Paris History: Le Louvre

Image The Vikings camped on this spot on the Right Bank in their unsuccessful siege of Paris in 885, and in 1220 King Philippe- Auguste selected it to plant a square crusaders castle before the new city wall, as key to the western defenses. Through subsequent centuries and the attentions of 11 monarchs, the château-fort was made into one of the worlds biggest palaces, completed in 1852. The last of the Gothic portions disappeared only in 1673. From the original square, two galleries extend westward for 1,640 feet, one along the river, the other along the rue de Rivoli. Only 19 years after the huge oblong was finally completed, its western face, the Tuileries Palace (begun 1563), was destroyed by the insurrection of the Commune, in 1871.

Image Two of the facades of the original palace square, the Cour Carrée, have considerable architectural importance and were strong influences on the development of French styles. Pierre Lescot began his inner courtyard facade in 1546, adapting the Renaissance rhythms and orders he had observed in Italy, and adding purely French decoration to the classical motifs. Claude Perrault, also distinguished as an anatomist and court physician, created a masterpiece for the outer east face of the palace in 1673. It, too, employs classic elements--coupled columns and a pediment--but they are handled with a grace and originality that makes it perfect for the late reign of the Sun King.

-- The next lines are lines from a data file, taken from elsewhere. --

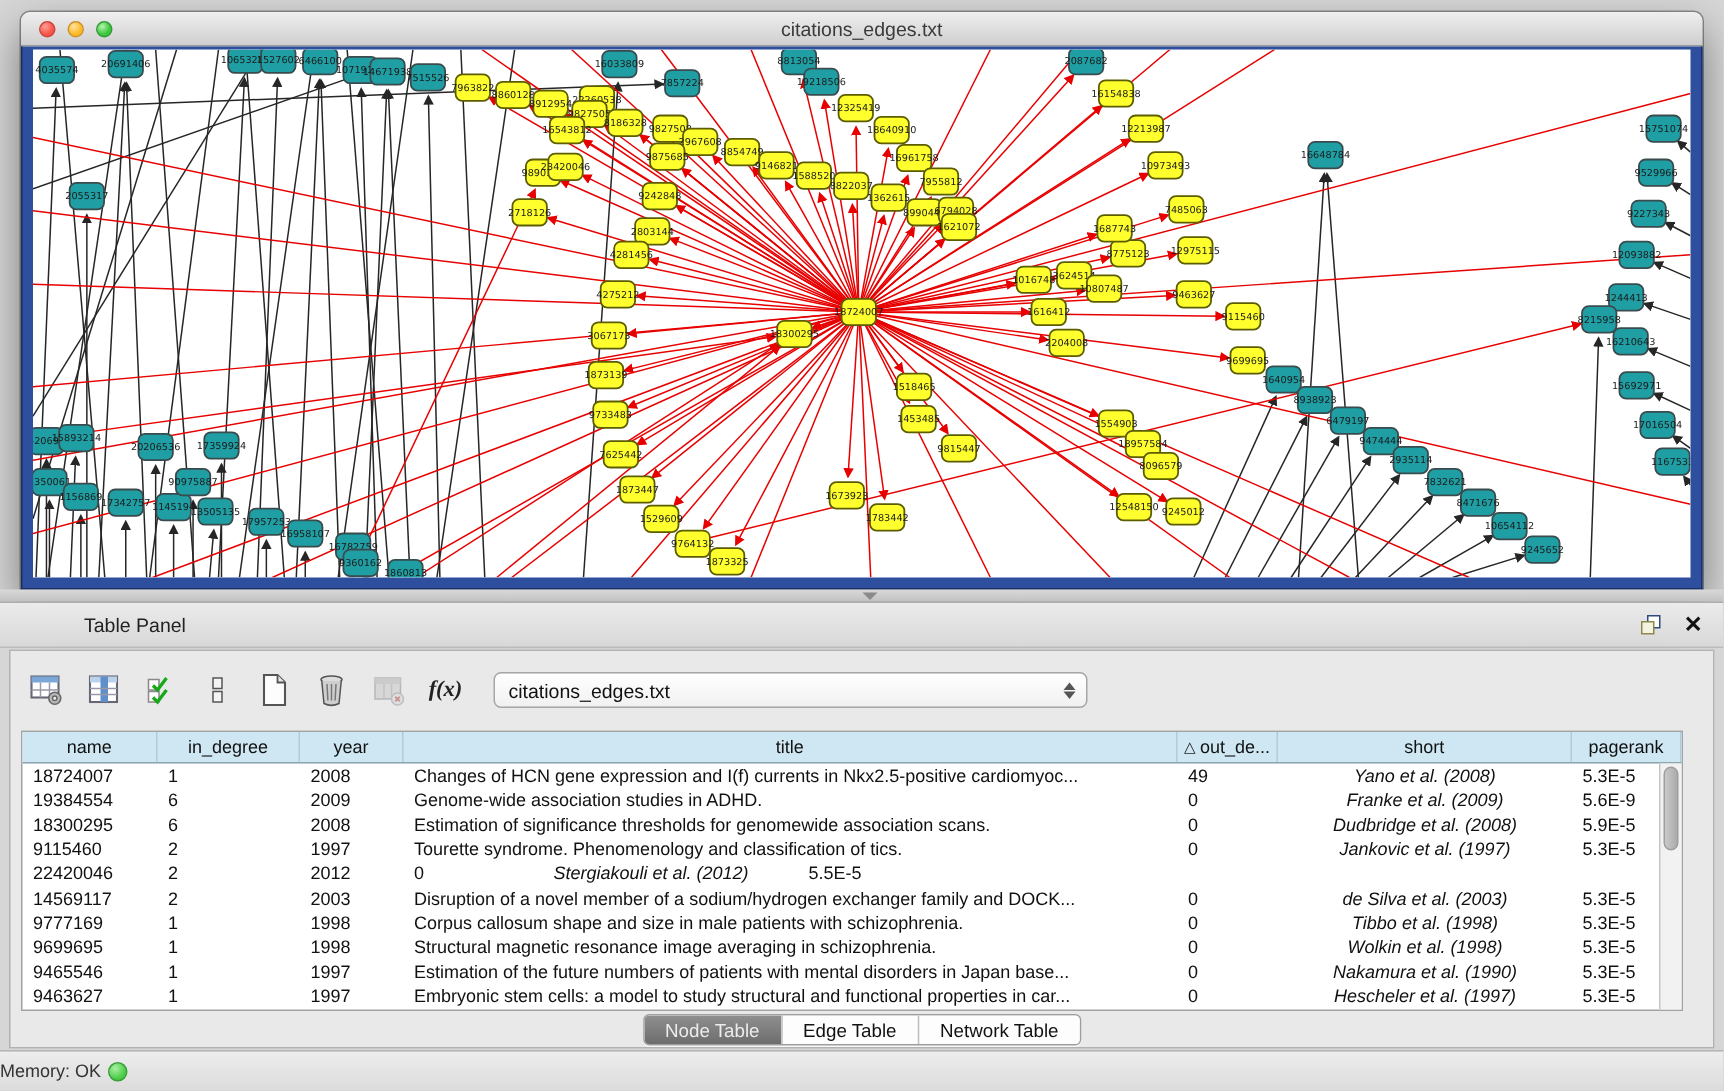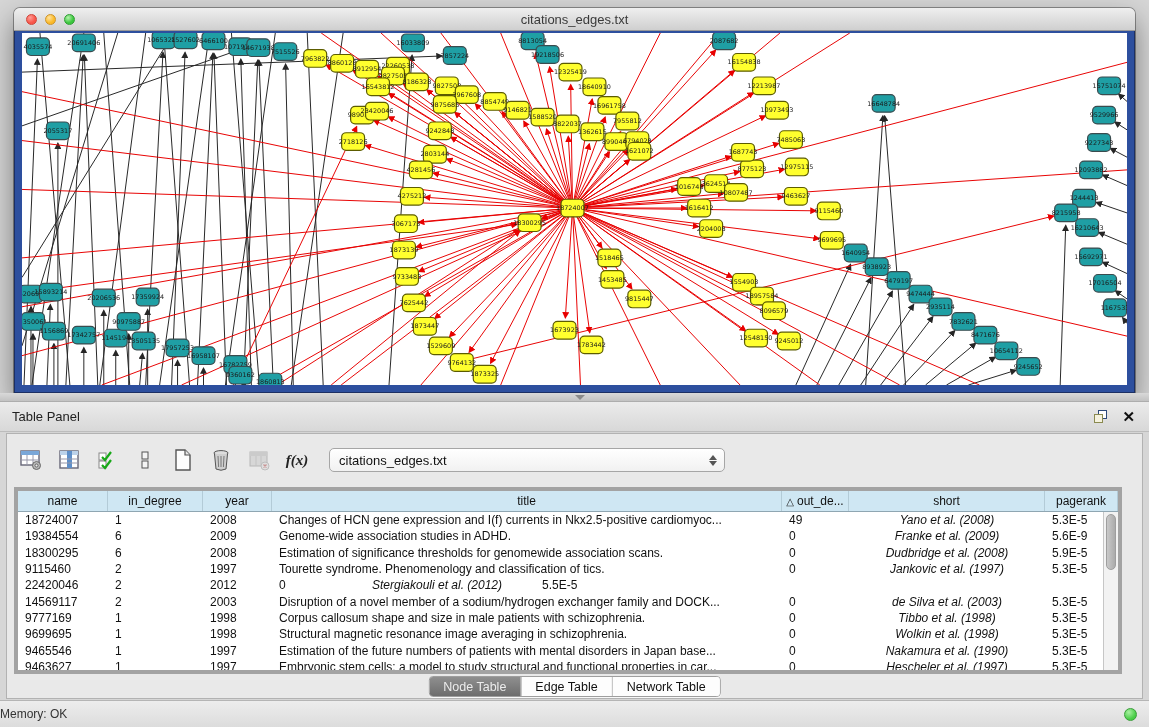"Table Panel" .tp-title { margin-left: none -> 44px }
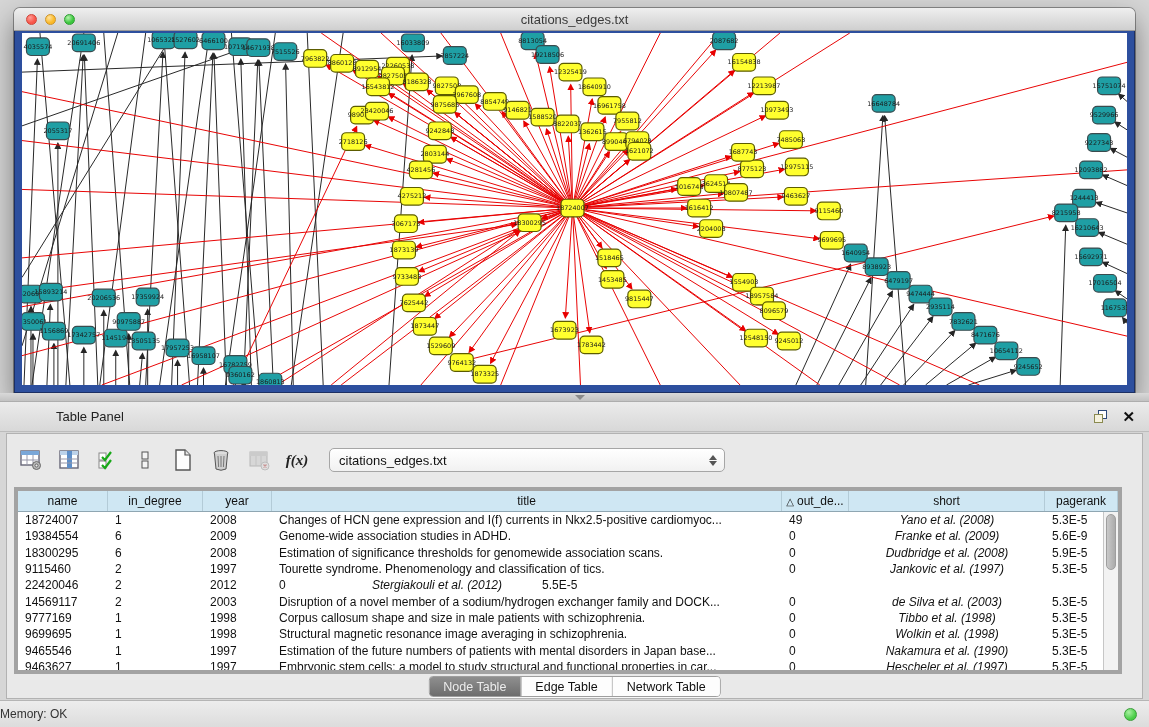"name" .grid { border: 4px solid #a3a3a3 -> 1px solid #a3a3a3 }
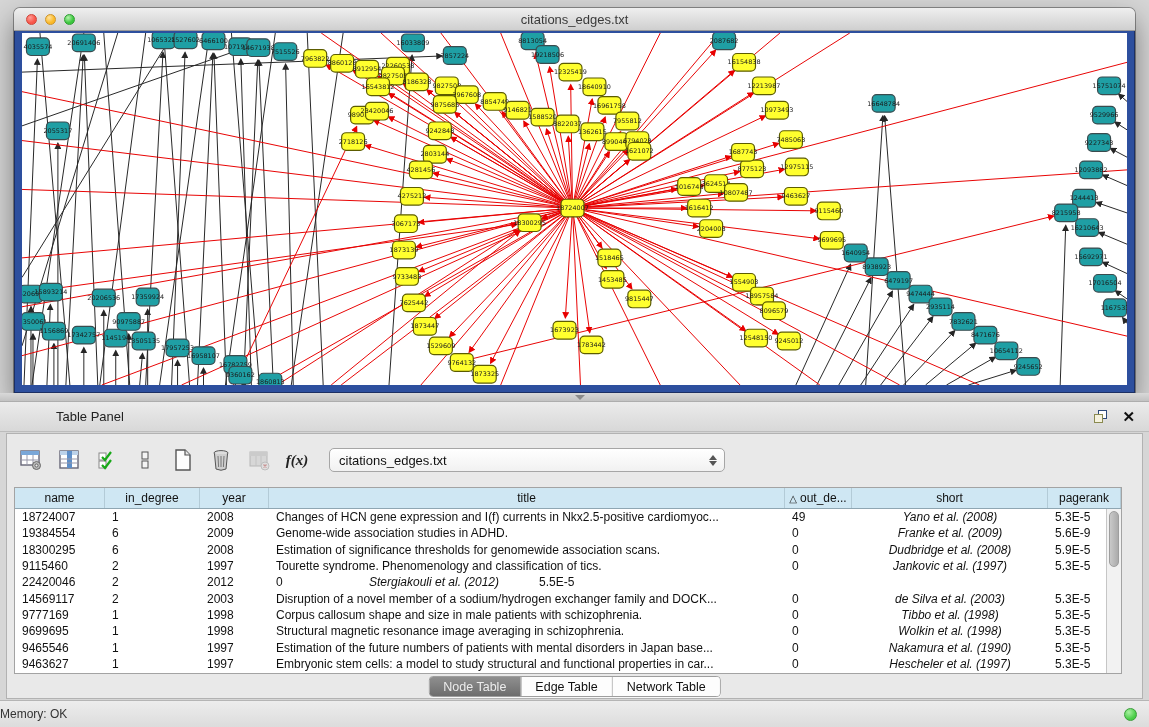"Memory: OK" .statusbar { justify-content: space-between -> flex-start }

Image For so many centuries the seat of French power, the Louvre still contains some national administrative offices in the rue de Rivoli gallery, where a separate museum, the Musée des Arts Décoratifs, is also housed. The gallery is an awkward 19th-century counterfeit of the riverside arm (Galerie du Bord de l'Eau) built in the last half of the 16th century. The Louvre, known formally as the Musée du Louvre, occupies the older gallery, the palace around the Cour Carrée, and, at the far end of the Tuileries Garden, the galleries of the Orangerie and the Musée du Jeu de Paume. Among the treasures of the museum, one of the worlds greatest, are the Victory of Samothrace, the Venus de Milo, and the Mona Lisa. The enormous collections contain works from 7BC to the mid-19th century, with a huge cultural and geographic spread. The Ecole du Louvre, in addition to its regular university-level curricula, offers free public evening classes in art history.

Crossing from the Louvre to the Institut, the Pont des Arts is one of the most charming of all the Parisian bridges. It was the first (1803) to be made of iron, and has always been reserved for pedestrians: it provides an intimate view of riverside Paris and of the Seine itself.